Jon Tyson: I think there’s some level of religious hangover. People grew up attending church; it’s still celebrated quite largely across our culture. It remains a reference point for people. The more secular our story gets—the more consumeristic our story gets—the more hungry we, as spiritual beings, get for moments of transcendence. People know traditionally the Christian stories of Christmas and Easter, so I think people come to both holidays because they provide access points to transcendence—to hope and meaning that society is not offering them.

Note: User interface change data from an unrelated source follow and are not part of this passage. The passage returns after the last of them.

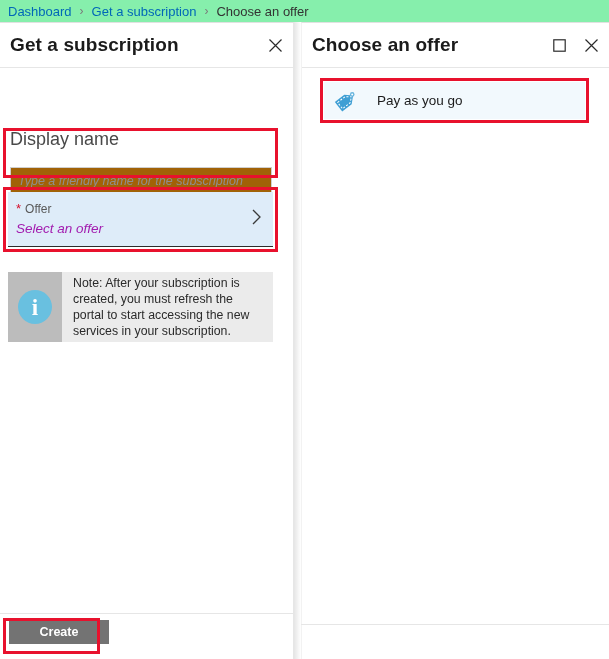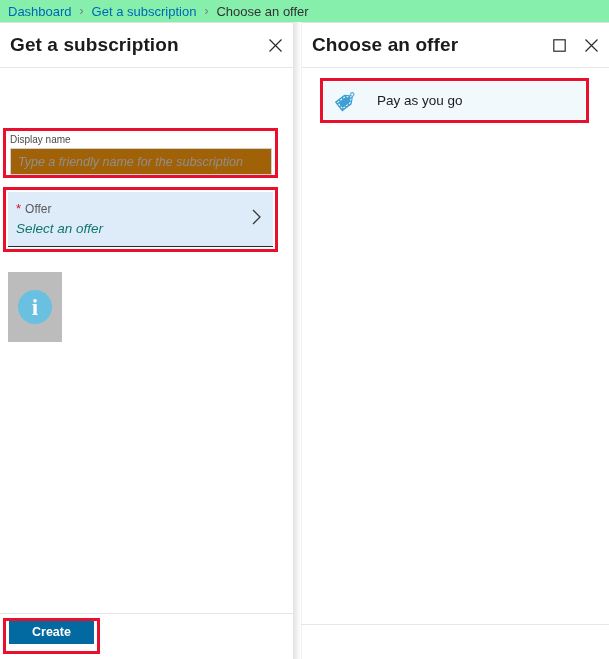--- a/index.html
+++ b/index.html
@@ -135,9 +135,9 @@
     width: 262px;
   }
   .field-label {
-    font-size: 10px;
+    font-size: 18px;
     color: #494949;
-    margin-bottom: 1px;
+    margin-bottom: 20px;
     line-height: 15px;
   }
   .text-input {

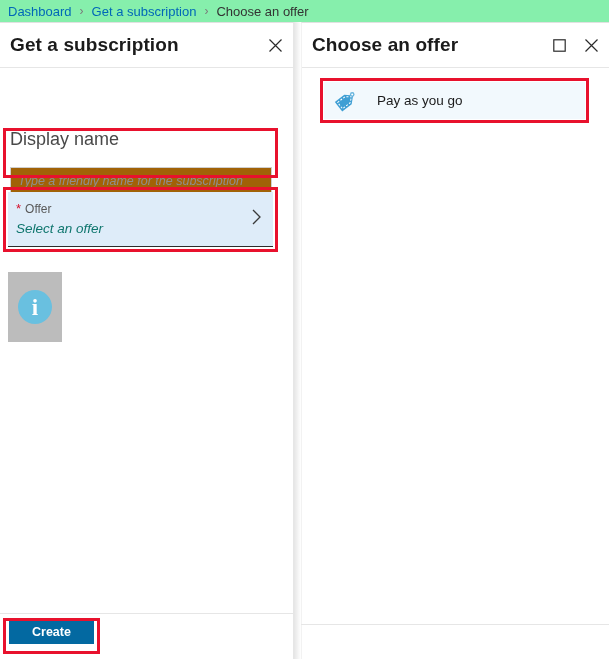--- a/index.html
+++ b/index.html
@@ -190,7 +190,7 @@
   .offer-value {
     font-size: 13.5px;
     font-style: italic;
-    color: #0f766e;
+    color: #a21caf;
     margin-top: 5px;
   }
   .offer-chevron {

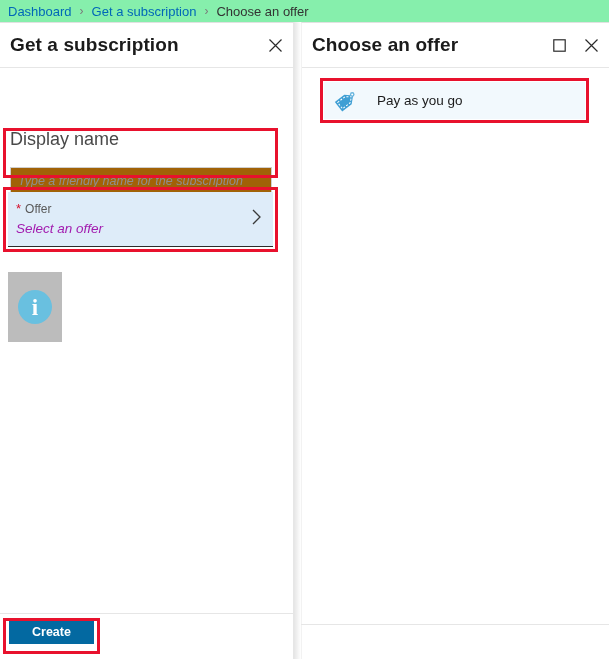--- a/index.html
+++ b/index.html
@@ -350,6 +350,9 @@
     <div class="note-box">
       <div class="note-icon-col">
         <div class="info-circle">i</div>
+      </div>
+      <div class="note-text-col">
+        <div class="note-text">Note: After your subscription is created, you must refresh the portal to start accessing the new services in your subscription.</div>
       </div>
     </div>
 

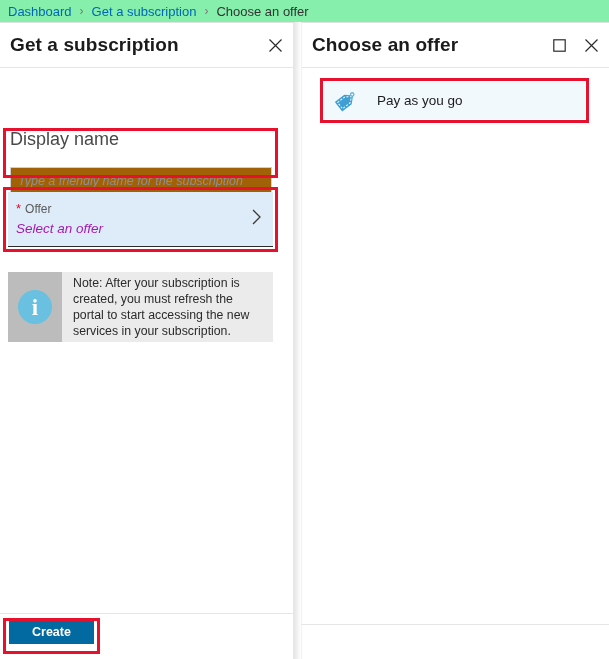--- a/index.html
+++ b/index.html
@@ -258,9 +258,9 @@
     position: absolute;
     left: 9px;
     top: 6px;
-    width: 85px;
+    width: 100px;
     height: 24px;
-    background: #0369a1;
+    background: #737373;
     color: #ffffff;
     border: none;
     font-family: "Liberation Sans", sans-serif;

DK: That’s a lot of pressure on the church—on pastors—for those two holidays. I grew up as a pastor’s kid, we work with pastors a lot in our work here at Barna, do you think that’s the right kind of pressure they should place on themselves?

JT: Pastors [recognize] they have a reduced social and cultural platform to speak the Good News into people’s lives, so they feel the pressure to maximize on those increasingly rare opportunities. So I think the heart behind it is a good heart that says, “I don’t know if I’m going to get another chance all year to really articulate what God has done for us in Jesus. I want to make sure that I get that right.” I think that’s a good pressure. I would say however, that pressure should not just be channeled into programming and excellence of events. It should be put into prayer, it should be put into fasting, it should be put into creating ways for people to continue on in exploring the Christian faith.

DK: The top reason people give us in our research for why they don’t attend church is because they find God elsewhere. It’s something you hear a lot in popular phrases like, “I’m spiritual but not religious”; “I love Jesus but not the Church.” As a pastor, when you hear that kind of reasoning—that God is available and findable outside of the church—how do you respond?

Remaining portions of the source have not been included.